The potential market is substantial. Hundreds of thousands of people suffer a spinal cord injury each year, with lifetime care costs running into the millions of dollars per patient. With no approved pharmaceuticals currently available to promote sustained functional recovery, a successful therapy like NVG-291 could not only transform patient lives but also become a blockbuster commercial product.

Corporate Momentum and Investor Outlook

The promising clinical data is being matched by a series of strategic corporate moves designed to position NervGen for its next phase of growth. The company recently uplisted to the Nasdaq, gaining access to a broader pool of investors, and formalized the appointment of Dr. Adam Rogers as its permanent CEO.

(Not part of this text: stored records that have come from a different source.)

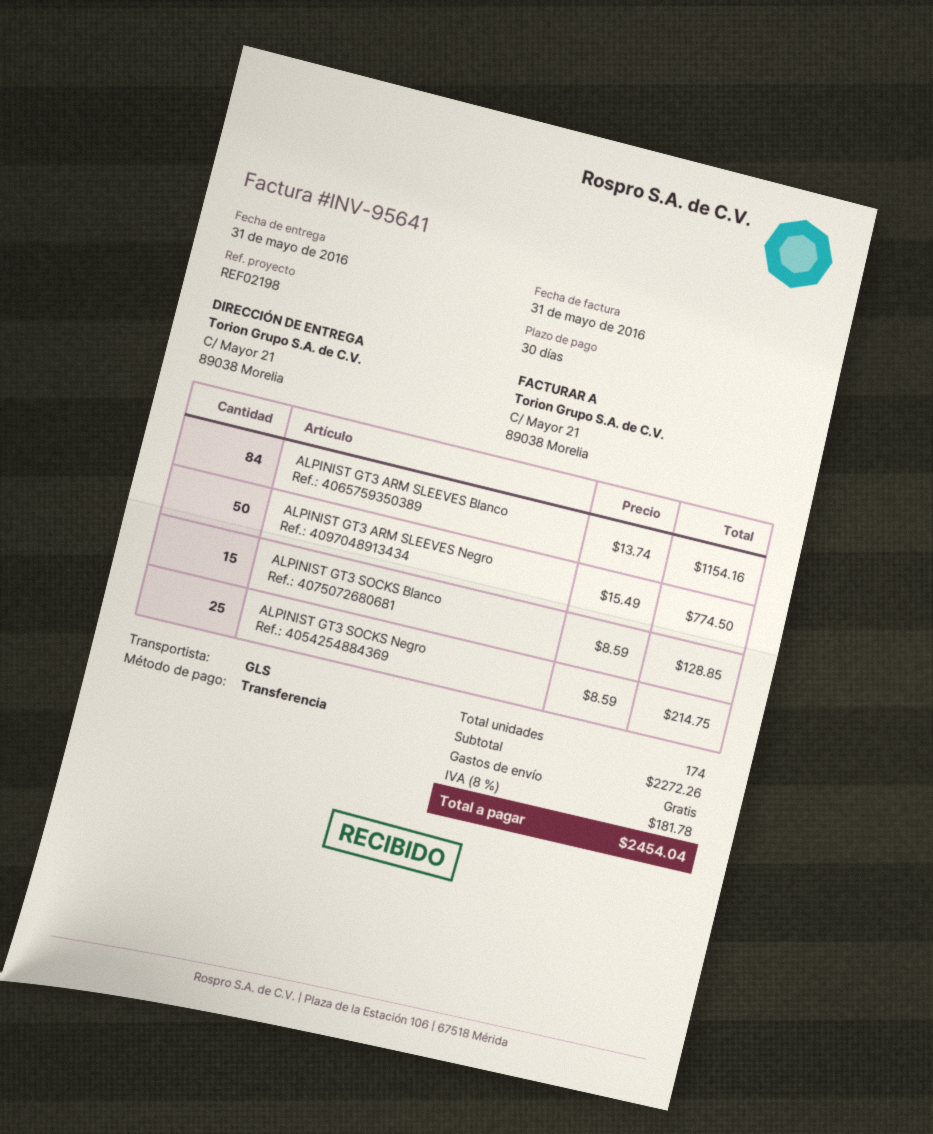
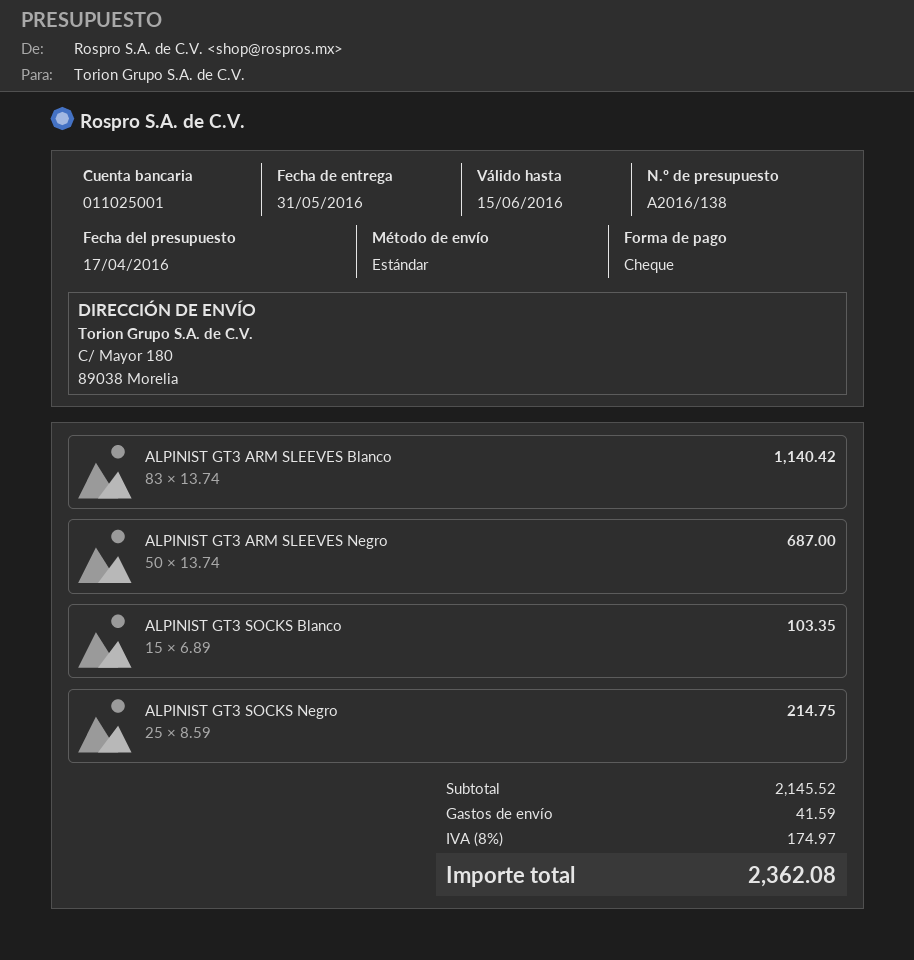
payment method: bank transfer -> cheque
shipping method: GLS -> standard
ship to: C/ Mayor 21, 89038 Morelia -> C/ Mayor 180, 89038 Morelia
ALPINIST GT3 ARM SLEEVES Blanco: 84 x 13.74 = 1154.16 -> 83 x 13.74 = 1140.42
ALPINIST GT3 ARM SLEEVES Negro: 50 x 15.49 = 774.50 -> 50 x 13.74 = 687.00
ALPINIST GT3 SOCKS Blanco: 15 x 8.59 = 128.85 -> 15 x 6.89 = 103.35
subtotal: 2272.26 -> 2145.52
shipping: 0.00 -> 41.59
tax: 8% = 181.78 -> 8% = 174.97
total: 2454.04 -> 2362.08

Financially, the company has been shoring up its balance sheet to fund its ambitious clinical plans. With cash and investments bolstered by a recent private placement, NervGen appears prepared for the significant expense of running a Phase 3 trial and continuing its subacute SCI study. Analyst sentiment remains positive, with a consensus "Buy" rating and price targets suggesting significant upside from its current market capitalization of approximately C$425 million.

As NervGen prepares to step into the spotlight at the symposium, it carries with it not just a set of compelling data points but the collective hopes of a community that has waited decades for a breakthrough. The road ahead is still long, but the data from NVG-291 suggests a new dawn for spinal cord injury treatment may finally be breaking.